It doesn’t read like privatization, to me.
Cynical take: yet - wait for it.

Less cynical take: given non-profit alternatives already available and doing the job, not a worry right now.
... Catholic Health Services are not for profit and they have operated in the health care space for decades.
Covenant Health apparently reports to the Bishops of Alberta, so it would be a non-profit like a LOT of religious-run non-profit health care across Canada.

Where I live, the Catholic system runs what used to be called chronic complex care (lots more help needed than nursing home/long term care), inpatient rehab, addictions, hospice and mental health services. Years ago, they were known for being able to run facilities cheaper than broader public sector ones by juggling the staffing ratios to increase the number of lower-cost very-frontmost-line staff and reduce the number of higher-cost RN-level staff.

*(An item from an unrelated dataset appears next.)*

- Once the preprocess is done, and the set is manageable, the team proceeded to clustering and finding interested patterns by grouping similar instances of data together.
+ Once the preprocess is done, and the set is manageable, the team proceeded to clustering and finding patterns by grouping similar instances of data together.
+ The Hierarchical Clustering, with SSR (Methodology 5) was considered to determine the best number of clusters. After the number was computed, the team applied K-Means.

While not always perfect (like any human-run organization - our local Catholic provider needed to be put under third-party management for a while and is now back on its own), it's a lot less contentious than for-profit alternatives.
AHS is getting a warning shot across the bow.
And not just with a .22, for sure.
 
People hold up public healthcare as some mythical talisman.

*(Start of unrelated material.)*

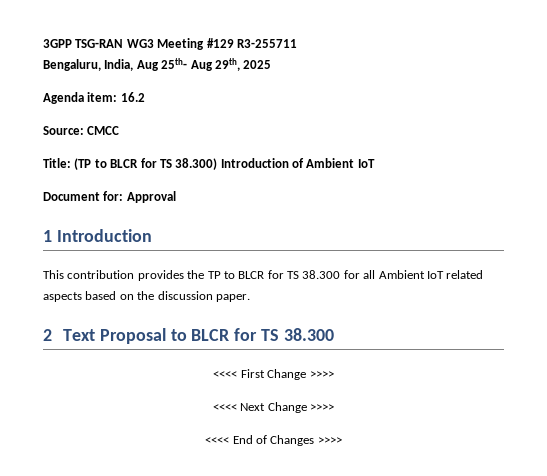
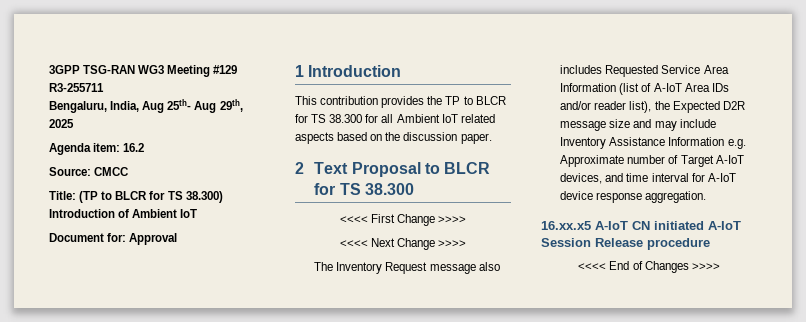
+ The Inventory Request message also includes Requested Service Area Information (list of A-IoT Area IDs and/or reader list), the Expected D2R message size and may include Inventory Assistance Information e.g. Approximate number of Target A-IoT devices, and time interval for A-IoT device response aggregation.
+ 16.xx.x5 A-IoT CN initiated A-IoT Session Release procedure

Is anyone, anywhere in Canada really happy with their public healthcare system?

I not saying to sell the whole thing to Merck.

I would like to see some experimentation in this space.
I've never had a bad experience with the MB healthcare system, however I know the horror stories exist. Here there are private operators (mostly the Catholic Church with our second largest hospital St Boniface and a smaller local hospital, the Misericordia) but they're funded by the government and its kinda like a weird mixed system. Seems to work here in middle of the road MB, St B is one of the best hospitals in the West and Misericordia is positioning itself to be the premier eye centre in Canada. Part of that seems to stem from a modicum of independence from the central health authority.

All that said, the American system is objectively shittier for the average person so that's probably not a good model to follow either. Balance in all things.
 
Honestly the Alberta health care system is a mess so anything they can do to make it better is worth a try.
 
Honestly the Alberta health care system is a mess so anything they can do to make it better is worth a try.
What happened? It seems kinda like a blink and you miss it collapse, however it's not like I was paying too much attention a couple provinces away. You'd like being the richest per capita province in the country the healthcare system would reflect that.
 
A couple more examples: St Paul's and Mount Saint Joseph in Vancouver are run by Providence Health Care.
 
Honestly the Alberta health care system is a mess so anything they can do to make it better is worth a try.
The Alberta system has been slowly dismantling over the years, but I'll take the current Alberta system over whatever they have disguised as healthcare in Quebec currently.
 
The Alberta system has been slowly dismantling over the years, but I'll take the current Alberta system over whatever they have disguised as healthcare in Quebec currently.
There is a reason so many west Quebec residents come here to Ottawa for healthcare. Not that Ontario is doing anything better than anyone else.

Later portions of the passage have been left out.